Correct output transformer termination for LL1517?

shop deals on amazon
Shop deals on ebay
Advertise with us
GroupDIY Audio Forum

Help Support GroupDIY Audio Forum:

This site may earn a commission from merchant affiliate links, including eBay, Amazon, and others.
T

tarandfeathers

Member
Joined
Apr 24, 2007
Messages
17
Location
Leeds, UK
Hi,
I recently built an 8 channel mic pre that uses Lundahl 1517s on the outputs. At present these are only terminated by whatever I plug the outputs into. On some of the channels I get a lot of interference (sounds a bit like AM radio static) on the last step of the gain switch. I'm wondering if this is some kind of ringing in the output transformer, as it seems to be significantly improved (though not completely remedied) by a makeshift RC termination (560R in series with 22nF). Most of Lundahls datasheets list a recommended termination but not for the 1517. Anyone know what the right values to use would be, and/or if doing so would be likely to fix the problem I've described?

Cheers,
Daniel.

Edit: I should add that the transformers are wired 1:2.
 
It is unlikely that the output transformer is the source of interference. It rather sounds to me as if you'd get close to oscillation at the highest gain position. This sort of behaviour is indeed not unknown to me and output transformer termination can have an effect on it, though it is propably not the main source of the problem. Does the sensitivity change with source impedance? In any case it will be helpful if you show the schematic and pictures of the wiring.

Samuel
 
Hi,

Unfortunately I don't really have a sensible way of getting photos onto my computer at the moment. The preamps are based on the Focusrite 110 design, with a couple of minor adjustments (1576 for the input transformer rather than the 1538, and the 1517 on the output). I'd post the schematic but I know Focusrite are notoriously funny about people putting their stuff on the web. It's basically the input transformer followed by a stepped attenuator, a 5534 with stepped gain and then straight into the output transformer.

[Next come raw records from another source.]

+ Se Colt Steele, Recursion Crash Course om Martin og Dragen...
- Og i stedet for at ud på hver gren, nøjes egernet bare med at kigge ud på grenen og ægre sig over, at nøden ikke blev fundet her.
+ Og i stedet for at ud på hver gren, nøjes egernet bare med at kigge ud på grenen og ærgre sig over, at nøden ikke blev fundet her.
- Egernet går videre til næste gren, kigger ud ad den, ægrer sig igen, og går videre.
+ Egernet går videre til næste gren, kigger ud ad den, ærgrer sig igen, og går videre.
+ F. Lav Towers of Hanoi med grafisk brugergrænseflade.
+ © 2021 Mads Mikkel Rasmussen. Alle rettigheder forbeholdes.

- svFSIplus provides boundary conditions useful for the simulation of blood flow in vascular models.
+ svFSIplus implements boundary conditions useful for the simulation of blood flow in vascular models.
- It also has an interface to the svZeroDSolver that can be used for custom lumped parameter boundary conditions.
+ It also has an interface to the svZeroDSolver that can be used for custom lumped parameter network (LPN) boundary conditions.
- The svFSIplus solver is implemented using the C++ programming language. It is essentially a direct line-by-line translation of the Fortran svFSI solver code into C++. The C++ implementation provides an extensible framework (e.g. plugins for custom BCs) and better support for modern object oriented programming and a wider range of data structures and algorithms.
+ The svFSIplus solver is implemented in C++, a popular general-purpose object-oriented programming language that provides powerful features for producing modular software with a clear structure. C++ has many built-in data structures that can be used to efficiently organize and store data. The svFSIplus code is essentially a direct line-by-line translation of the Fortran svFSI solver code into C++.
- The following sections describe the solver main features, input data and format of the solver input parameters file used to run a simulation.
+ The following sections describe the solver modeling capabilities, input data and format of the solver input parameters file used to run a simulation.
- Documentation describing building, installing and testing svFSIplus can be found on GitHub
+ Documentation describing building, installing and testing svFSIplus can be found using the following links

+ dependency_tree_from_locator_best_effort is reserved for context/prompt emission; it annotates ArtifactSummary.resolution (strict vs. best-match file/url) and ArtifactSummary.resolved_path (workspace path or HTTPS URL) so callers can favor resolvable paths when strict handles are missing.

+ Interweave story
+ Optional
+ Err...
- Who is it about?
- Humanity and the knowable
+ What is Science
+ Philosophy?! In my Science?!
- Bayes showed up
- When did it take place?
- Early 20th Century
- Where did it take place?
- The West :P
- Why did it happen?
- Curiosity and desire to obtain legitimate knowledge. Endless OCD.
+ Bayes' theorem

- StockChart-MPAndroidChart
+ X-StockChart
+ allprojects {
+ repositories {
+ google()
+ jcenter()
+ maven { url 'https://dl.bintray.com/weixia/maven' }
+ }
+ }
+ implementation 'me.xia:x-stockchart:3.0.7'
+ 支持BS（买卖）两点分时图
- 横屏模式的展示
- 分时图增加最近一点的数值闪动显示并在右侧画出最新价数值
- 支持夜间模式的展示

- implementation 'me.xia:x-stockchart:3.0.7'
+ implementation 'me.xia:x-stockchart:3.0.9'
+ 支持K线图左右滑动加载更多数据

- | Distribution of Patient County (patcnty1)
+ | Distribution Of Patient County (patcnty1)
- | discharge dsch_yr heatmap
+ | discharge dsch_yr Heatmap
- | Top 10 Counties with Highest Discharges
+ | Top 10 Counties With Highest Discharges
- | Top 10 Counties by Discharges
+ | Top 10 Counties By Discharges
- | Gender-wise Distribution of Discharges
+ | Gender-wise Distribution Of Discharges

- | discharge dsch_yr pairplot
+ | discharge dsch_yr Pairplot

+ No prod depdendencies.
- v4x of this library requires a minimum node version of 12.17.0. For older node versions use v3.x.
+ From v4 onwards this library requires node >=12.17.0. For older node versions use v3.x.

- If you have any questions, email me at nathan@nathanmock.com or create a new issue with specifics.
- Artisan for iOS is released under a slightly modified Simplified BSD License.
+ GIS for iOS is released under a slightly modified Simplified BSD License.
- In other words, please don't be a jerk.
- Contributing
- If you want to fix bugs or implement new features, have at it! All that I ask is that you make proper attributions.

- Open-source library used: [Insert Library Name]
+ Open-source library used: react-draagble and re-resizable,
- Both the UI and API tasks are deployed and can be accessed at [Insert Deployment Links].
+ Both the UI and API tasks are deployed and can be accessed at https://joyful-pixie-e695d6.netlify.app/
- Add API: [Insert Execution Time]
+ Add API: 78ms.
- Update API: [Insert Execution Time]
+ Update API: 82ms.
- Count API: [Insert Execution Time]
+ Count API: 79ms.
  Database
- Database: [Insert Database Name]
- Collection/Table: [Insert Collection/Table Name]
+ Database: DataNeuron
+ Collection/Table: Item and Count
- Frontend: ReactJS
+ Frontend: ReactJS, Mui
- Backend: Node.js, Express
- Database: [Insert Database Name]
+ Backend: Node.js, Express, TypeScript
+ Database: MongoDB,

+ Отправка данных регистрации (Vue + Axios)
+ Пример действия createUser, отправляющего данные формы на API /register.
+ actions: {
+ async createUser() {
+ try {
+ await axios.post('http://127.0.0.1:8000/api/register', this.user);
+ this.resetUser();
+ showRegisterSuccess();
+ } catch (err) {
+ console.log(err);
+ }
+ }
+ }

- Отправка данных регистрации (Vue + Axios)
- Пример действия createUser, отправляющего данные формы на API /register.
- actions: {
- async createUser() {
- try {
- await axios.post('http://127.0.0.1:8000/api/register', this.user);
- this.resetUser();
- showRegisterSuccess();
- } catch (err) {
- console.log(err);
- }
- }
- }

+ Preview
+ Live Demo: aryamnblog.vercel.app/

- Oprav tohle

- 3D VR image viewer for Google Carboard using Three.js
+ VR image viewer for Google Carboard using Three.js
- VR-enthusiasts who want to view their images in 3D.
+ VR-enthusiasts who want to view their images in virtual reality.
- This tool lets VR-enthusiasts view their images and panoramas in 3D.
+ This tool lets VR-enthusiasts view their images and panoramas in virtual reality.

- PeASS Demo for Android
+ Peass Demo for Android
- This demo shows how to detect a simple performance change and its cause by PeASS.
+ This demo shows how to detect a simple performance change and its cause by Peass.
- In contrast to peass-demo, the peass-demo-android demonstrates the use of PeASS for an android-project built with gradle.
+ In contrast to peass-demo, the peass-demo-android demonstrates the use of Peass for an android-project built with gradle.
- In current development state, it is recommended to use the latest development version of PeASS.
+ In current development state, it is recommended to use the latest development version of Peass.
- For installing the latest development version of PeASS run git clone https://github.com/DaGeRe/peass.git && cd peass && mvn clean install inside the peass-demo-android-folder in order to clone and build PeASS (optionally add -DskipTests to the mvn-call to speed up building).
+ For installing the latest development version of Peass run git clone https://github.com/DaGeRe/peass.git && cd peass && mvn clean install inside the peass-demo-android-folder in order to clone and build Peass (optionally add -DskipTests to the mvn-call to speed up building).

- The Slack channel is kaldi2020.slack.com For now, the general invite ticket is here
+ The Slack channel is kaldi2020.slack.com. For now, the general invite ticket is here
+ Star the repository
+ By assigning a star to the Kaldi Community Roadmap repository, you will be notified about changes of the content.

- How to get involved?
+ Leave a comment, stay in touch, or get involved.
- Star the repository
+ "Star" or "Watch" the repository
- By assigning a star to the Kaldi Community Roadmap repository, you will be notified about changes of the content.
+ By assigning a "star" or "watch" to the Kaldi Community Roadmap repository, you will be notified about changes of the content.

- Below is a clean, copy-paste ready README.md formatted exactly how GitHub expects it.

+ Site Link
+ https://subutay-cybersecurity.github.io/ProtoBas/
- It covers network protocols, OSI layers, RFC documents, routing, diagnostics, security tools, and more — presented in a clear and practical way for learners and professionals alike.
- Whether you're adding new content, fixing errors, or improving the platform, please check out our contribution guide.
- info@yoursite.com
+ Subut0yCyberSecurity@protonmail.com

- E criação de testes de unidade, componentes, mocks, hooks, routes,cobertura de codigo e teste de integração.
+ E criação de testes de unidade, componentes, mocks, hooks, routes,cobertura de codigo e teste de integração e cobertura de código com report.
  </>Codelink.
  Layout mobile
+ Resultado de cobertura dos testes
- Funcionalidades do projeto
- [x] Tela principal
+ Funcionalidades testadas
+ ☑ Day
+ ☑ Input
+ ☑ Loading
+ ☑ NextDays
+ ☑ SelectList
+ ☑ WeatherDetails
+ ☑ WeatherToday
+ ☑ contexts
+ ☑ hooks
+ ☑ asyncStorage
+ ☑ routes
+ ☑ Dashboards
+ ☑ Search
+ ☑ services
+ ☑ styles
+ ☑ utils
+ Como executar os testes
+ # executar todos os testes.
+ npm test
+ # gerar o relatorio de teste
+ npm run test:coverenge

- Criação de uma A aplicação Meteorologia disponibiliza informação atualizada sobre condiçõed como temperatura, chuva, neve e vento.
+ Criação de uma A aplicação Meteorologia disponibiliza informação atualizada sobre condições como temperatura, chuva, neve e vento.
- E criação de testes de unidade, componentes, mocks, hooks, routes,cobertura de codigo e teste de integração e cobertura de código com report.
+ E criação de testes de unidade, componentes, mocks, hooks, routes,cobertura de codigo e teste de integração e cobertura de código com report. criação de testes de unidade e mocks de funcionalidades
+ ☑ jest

You're right enough about the oscillation, looking on the oscilloscope on the last step of gain theres a signal somewhere around 67 kHz which is about 55 V peak to peak. What kind of things cause this type of oscillation? It seems odd that it does it on some channels and not others. The reason I suspected the output transformers was because I previously had a 4 channel unit that was identical except it had unbalanced outputs, and that didn't display this problem.

I'll try and sort some photos of the inside of the case, if that'll help.

Thanks,

Daniel.
 
The preamps are based on the Focusrite 110 design.
Click to expand...
So it looks about like that one: F110_schem2.PDF

You're right enough about the oscillation, looking on the oscilloscope on the last step of gain theres a signal somewhere around 67 kHz which is about 55 V peak to peak.
Click to expand...
Are you sure about the numbers? 55 Vpp is surely too much from a poor opamp running on +/- 18 V supplies. And 67 kHz is very low for true oscillation. 5.5 Vpp and 670 kHz would make sense.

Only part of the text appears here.